Nowadays, not many people still remember the name Faifoo of the golden days, when Hoi An was still a prosperous port, which day in day out received the boats which brought goods and merchants in a hustle from Japan, China, Portugal, Italia … After nearly five centuries, Faifoo has become a gentle and quiet Hoi An. Here, time and space seems to stand still, and even though the footsteps of the travelers are still on a rush day and night, the sweetness does not diminish, on the contrary it increases its attractiveness and romance.
The ancient town Hoi An consists of four main streets Tran Phu, Nguyen Thai Hoc, Le Loi, and Bach Dang, which have stores essentially of fabric, and artworks. In the day time, the ancient town Hoi An with houses in the form of the cylinders that run from one street to the other, with tile roofs covered with lush green moss and the pillars of precious wood still shining for hundreds of years but they look as if they were built up just yesterday.
In the sixteenth century, The Vietnamese moved to the south developing their country and had come to where the Japanese, the Chinese and later the people from the west had settled and had done business and had made Hoi An the busiest town in South-East Asia and at the same time the point of cultural intersection of Vietnam.
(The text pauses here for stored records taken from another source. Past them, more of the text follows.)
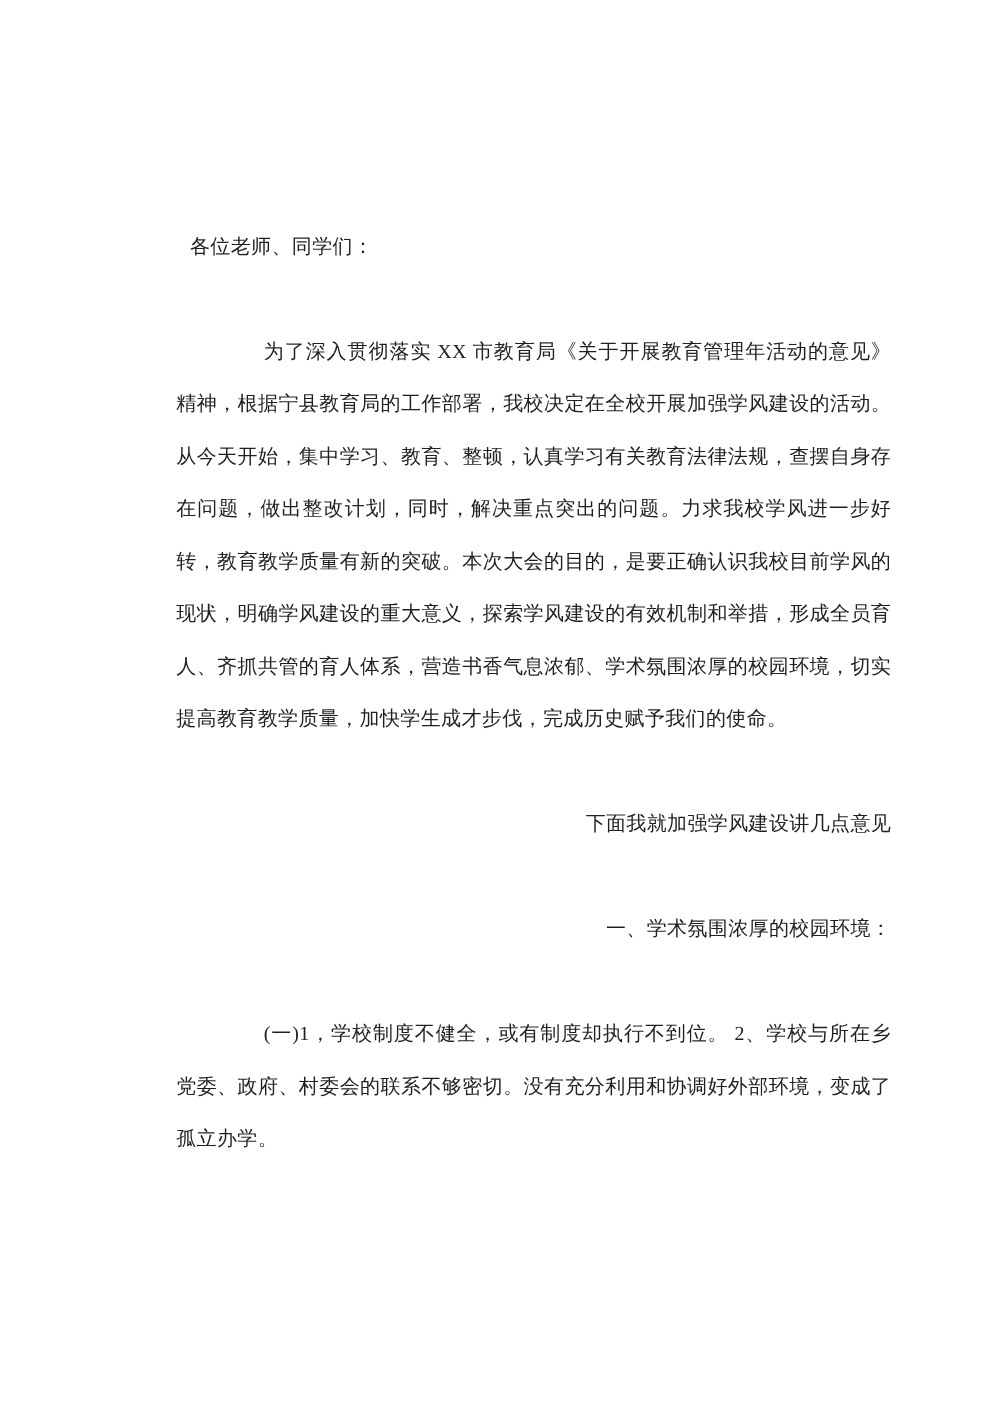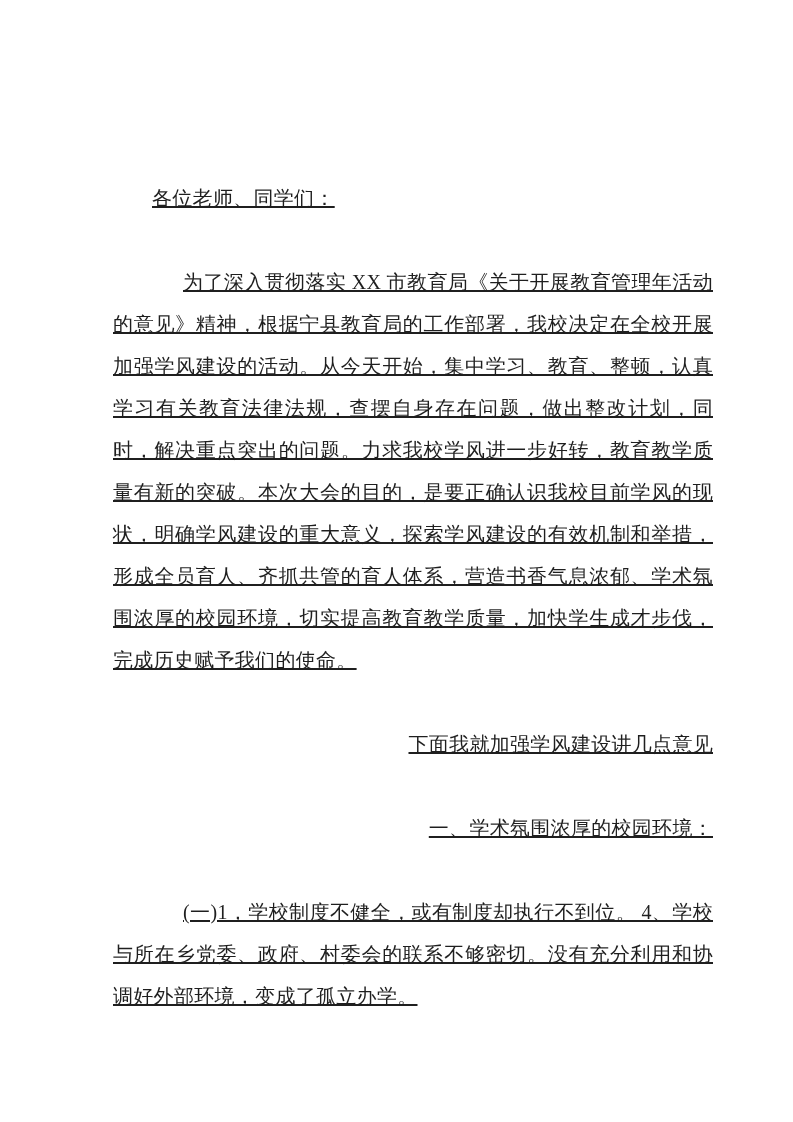--- a/index.html
+++ b/index.html
@@ -16,43 +16,43 @@
   .page {
     box-sizing: border-box;
     width: 793px;
     height: 1122px;
     background: #ffffff;
     padding: 177px 80px 40px 113px;
     color: #1f1f1f;
   }
   .doc p {
     margin: 0 0 42px 0;
-    font-size: 20px;
+    font-size: 16px;
     line-height: 42px;
     text-align: justify;
     letter-spacing: 0.3px;
     word-break: normal;
-    text-decoration: underline;
   }
   p.salutation {
     text-indent: 39px;
     text-align: left;
   }
   p.body-para {
     text-indent: 70px;
+    margin-left: 28px;
   }
   p.line-para {
     text-indent: 70px;
     text-align: right;
   }
 </style>
 </head>
 <body>
 
 <div class="page">
   <div class="doc">
     <p class="salutation">各位老师、同学们：</p>
     <p class="body-para">为了深入贯彻落实 XX 市教育局《关于开展教育管理年活动的意见》精神，根据宁县教育局的工作部署，我校决定在全校开展加强学风建设的活动。从今天开始，集中学习、教育、整顿，认真学习有关教育法律法规，查摆自身存在问题，做出整改计划，同时，解决重点突出的问题。力求我校学风进一步好转，教育教学质量有新的突破。本次大会的目的，是要正确认识我校目前学风的现状，明确学风建设的重大意义，探索学风建设的有效机制和举措，形成全员育人、齐抓共管的育人体系，营造书香气息浓郁、学术氛围浓厚的校园环境，切实提高教育教学质量，加快学生成才步伐，完成历史赋予我们的使命。</p>
     <p class="line-para">下面我就加强学风建设讲几点意见</p>
     <p class="line-para">一、学术氛围浓厚的校园环境：</p>
-    <p class="body-para">(一)1，学校制度不健全，或有制度却执行不到位。 4、学校与所在乡党委、政府、村委会的联系不够密切。没有充分利用和协调好外部环境，变成了孤立办学。</p>
+    <p class="body-para">(一)1，学校制度不健全，或有制度却执行不到位。 2、学校与所在乡党委、政府、村委会的联系不够密切。没有充分利用和协调好外部环境，变成了孤立办学。</p>
   </div>
 </div>
 
 </body></html>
Many travelers from the foreign countries had set up a formula when they came and visited Luang Prabang. The ancient capital Luang Prabang = Hoi An + Sapa. It is possible that Luang Prabang with its quiet and narrow streets, looking ancient with hundreds or thousands of paper lanterns lighted in all over the night market area would remind of a far away Hoi An, but there is definitely one thing, that is if anybody that has come and visited Hoi An just once on the 15th of the month would see there is no other place such moment would be repeated. Since the year 1998, the ancient town Hoi An has returned to the previous period hundreds of years ago, by hanging lanterns on their front verandas and limiting the use of the electric equipment.
One time, I came to Hoi An on the birth anniversary of Buddha, and felt giddy among the streets flooded with flowers and lantern lights. On the riverside of Thu Bon the streets are brilliant with a pearly radiance of thousands of lantern lights in harmony with the effulgent lights coming from each ancient shopping store. Hoi-An, at this period of time is reliving its golden days of yore.
The ancient houses with elaborately carved wooden pillars showed off their resplendence in the lights of the lanterns. The grocery stores and the high fashion stores were crowded with customers. I came into a dress-making store, rolls of cloth piled on one another in immensely high heaps, flaring up brightly under the lights. The room with tiled floor reached as far as the inner yard, unexpectedly large, but if we just looked at the narrow front hardly could we figure out what a large back part the building had (that is the Chinese familiar structural style). I pretended to be a customer, but my eyes were looking sideways enjoying the interiors of the building, trying to imagine how people had lived five hundred years ago.
Everything stayed the same, from the pulling door to the unuphostered wooden sofa, the horizontal lacquered board, the parallel sentences and the walls of a brownish black colour. A girl attendant took me inside to try on a dress. She wore a long dress, flowing under the foliage during the night with the moonlight flickering in the inner yard, smiling sweetly. As an attendant serving at the counter, the young girl from Hoi An looked just like a high born damsel, walking gently and self-confidently in the luxurious and elegant but mysterious precinct. In the streets, thousands of lanterns, round, square, oval, tube of all kinds of colors hung along the streets forming a area with miraculous colors different from any modern lighting structural work, which infatuated the travelers at every step.
Perhaps the space as well as the ancient structural style in here looks just like the Hoi An people. Are the Hoi An people influenced by the living atmosphere or is the living atmosphere determined by the Hoi An people? The Hoi An people are experienced, warm, elegant but not mannered, and especially if we meet them for the first time, we would feel that we have known them or been acquainted with them for a long time. Although almost every family has business and has been in contact with other businessmen through several generations, I am very surprised about the way they deal with other people, so sincere, open-minded and refined - the characteristic that they have absorbed from the tradition, not from books.
Any store in Hoi An you come in, you can try on some dress, inquire about the price, freely bargain and after half an hour if you can’t get what you want and have to leave, you will certainly receive a friendly smile as if she would like to say sorry and expect you to come back next time.
You can ring the bell of a Buddhist temple at midnight just to buy a pack of aloe wood, ask somebody to show you the way and he would be glad to walk with you for as fas as two kilometers until you reach the destination. You can rent a motorbike then leave an identification card with the owner or you don’t have to because you look so trustful. You buy a painting from a small gallery, then you will be escorted home by the artist, and he would heartily buy you a bottle of peppermint oil as a gift for your coughing, then he would leave in a hurry without even deigning to receive a word of thanks or leave a name or an address.